Baker has noted that the U.S. Supreme Court has declared that medication abortion is a "remarkably safe" procedure.
In addition to citing the high court's clarification of several legal issues since her first injunction on March 14, 2016, Baker noted that also in that time, "many more district courts have examined these issues and permitted parties to develop factual and legal arguments related to similar disputes in other states."
Baker said that Planned Parenthood -- the only provider that is a plaintiff in the lawsuit -- has provided medication abortions in Arkansas since 2008. She recited ways in which abortions in Arkansas are already "heavily regulated," including that only physicians who are currently licensed to practice in Arkansas may perform abortions, and that each abortion patient shall have access to 24-hour telephone consultation with either a registered nurse or a physician associated with the abortion facility. Counseling must be provided to each patient before an abortion, and each patient is to be assessed for post-abortion counseling.
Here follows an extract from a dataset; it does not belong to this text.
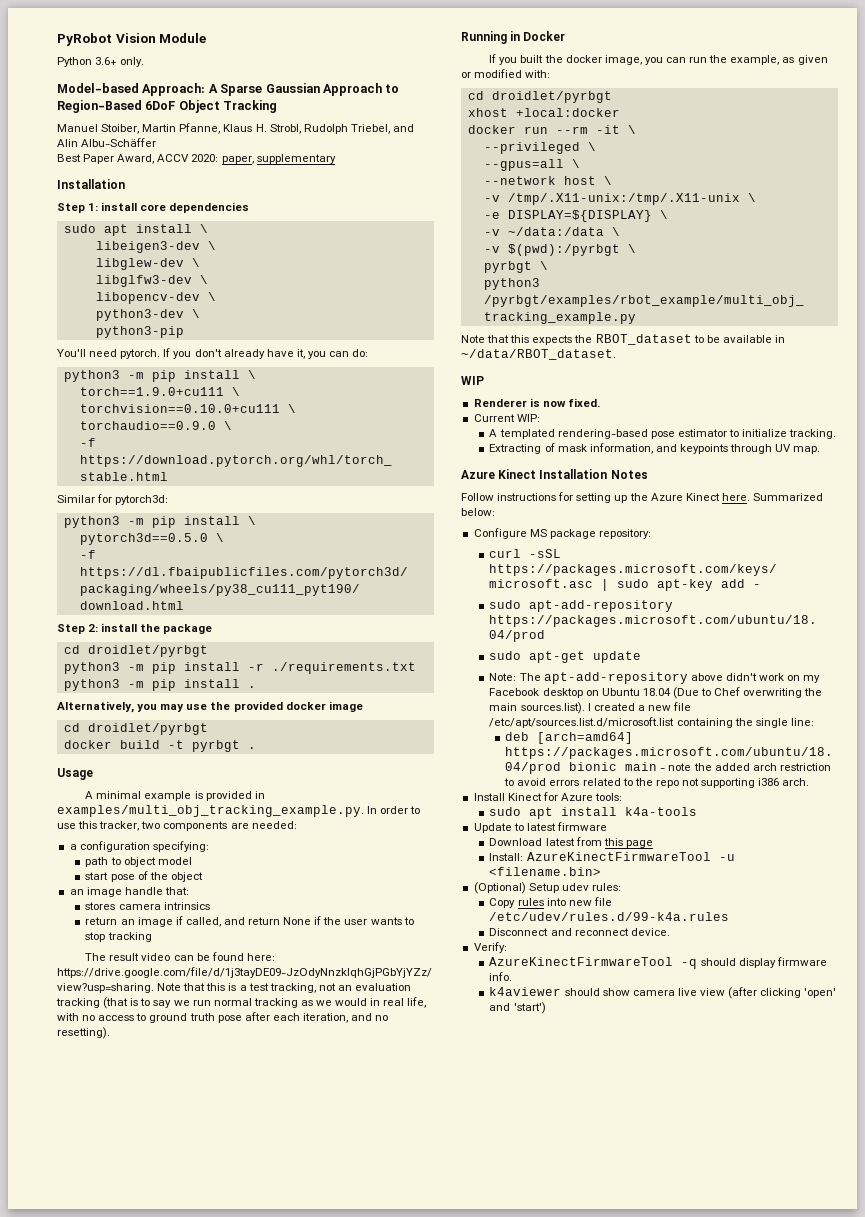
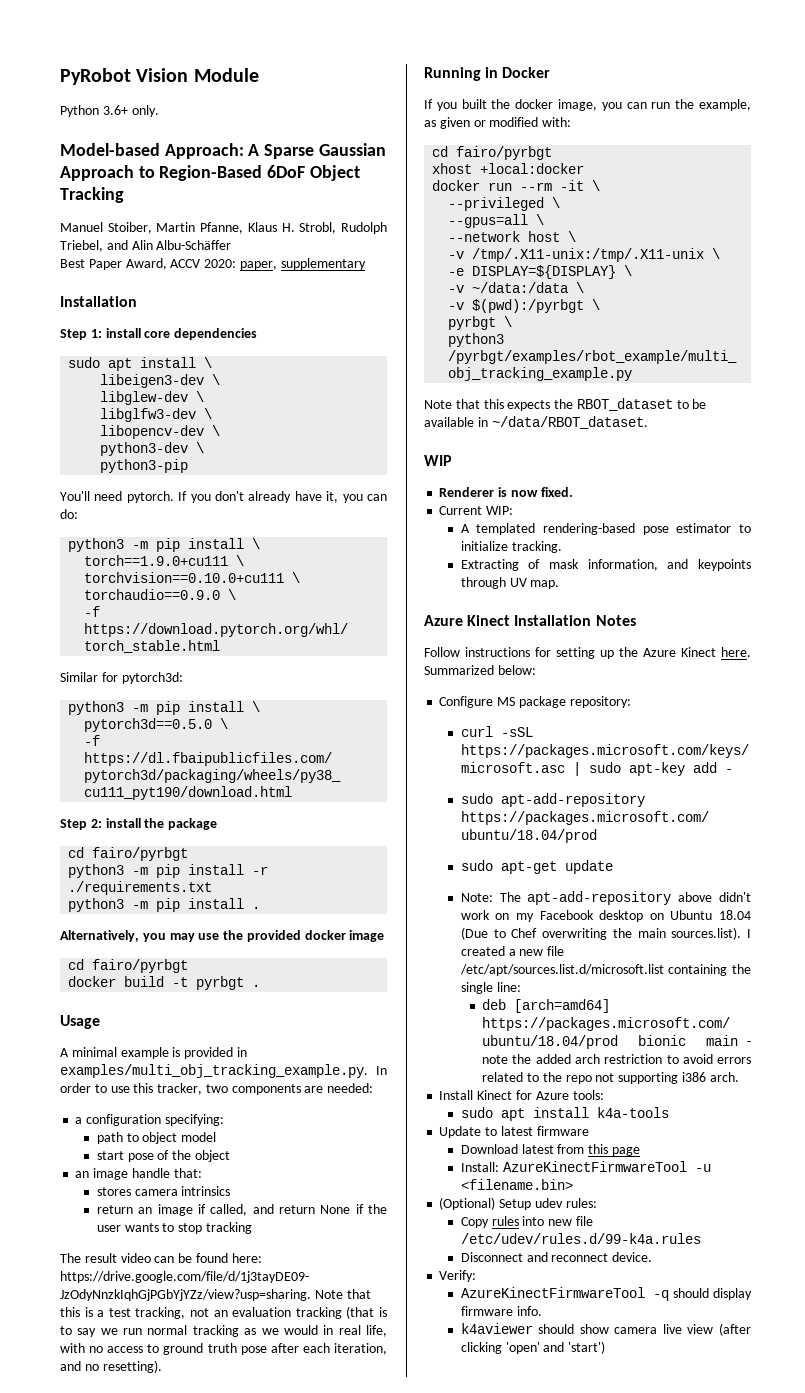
[87,645,208,657] droidlet/pyrbgt -> [92,847,189,861] fairo/pyrbgt
[87,723,208,735] droidlet/pyrbgt -> [92,959,189,973] fairo/pyrbgt
[491,91,612,103] droidlet/pyrbgt -> [456,146,553,160] fairo/pyrbgt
She cited the fact that abortion patients can only be released upon a physician's orders, that detailed written instructions are provided to abortion patients when they leave the clinic, along with emergency contact numbers, and that the patients' medical records must be maintained and stored.
Each abortion facility must have written procedures for an emergency transfer of a patient to an acute care facility, and must have available equipment for handling an emergency. The Arkansas Department of Health may revoke a facility's license for any practices detrimental to a patient's health.
In 2017, Planned Parenthood physicians provided 843 medication abortions, 653 of which were performed at its Fayetteville health center. Little Rock Family Planning provided 92 medication abortions and 2,334 surgical abortions during the same period.
In her latest order, Baker cited evidence that the "vast majority" of hospitals don't provide abortions and don't provide hospital privileges to doctors who provide abortions.
She reviewed Planned Parenthood's numerous efforts to try to recruit a contracting physician and again noted that if the Fayetteville clinic stops performing abortions, women in the Fayetteville area would be required to travel 380 miles to make one trip to Little Rock to access surgical abortion services. Another Arkansas law known as the informed consent provision requires that women visit the clinic at least 48 hours in advance of the procedure, requiring two trips.
"For now, this Court finds ... that Section 1504(d) causes ongoing and imminent irreparable harm to the plaintiffs and their patients," Baker said. She said that information developed so far indicates that the section "will force [Planned Parenthood's] two abortion clinics to cease providing medication abortions, the only type of abortion offered by those two clinics, leaving Arkansas with only one abortion clinic, which is located in Little Rock and provides only surgical abortions. Those women who live in Northwest Arkansas and seek a medication abortion are now faced with the prospect of making two 380-mile round trips to Little Rock for a surgical abortion."
Even considering abortion providers in surrounding states, Baker said, "it is not a short distance to an alternative provider for most women seeking a medication abortion in Arkansas ... Since the record at this stage of the proceedings indicates that Arkansas women seeking medication abortions face an imminent threat to their constitutional rights, the Court concludes they will suffer irreparable harm without preliminary relief."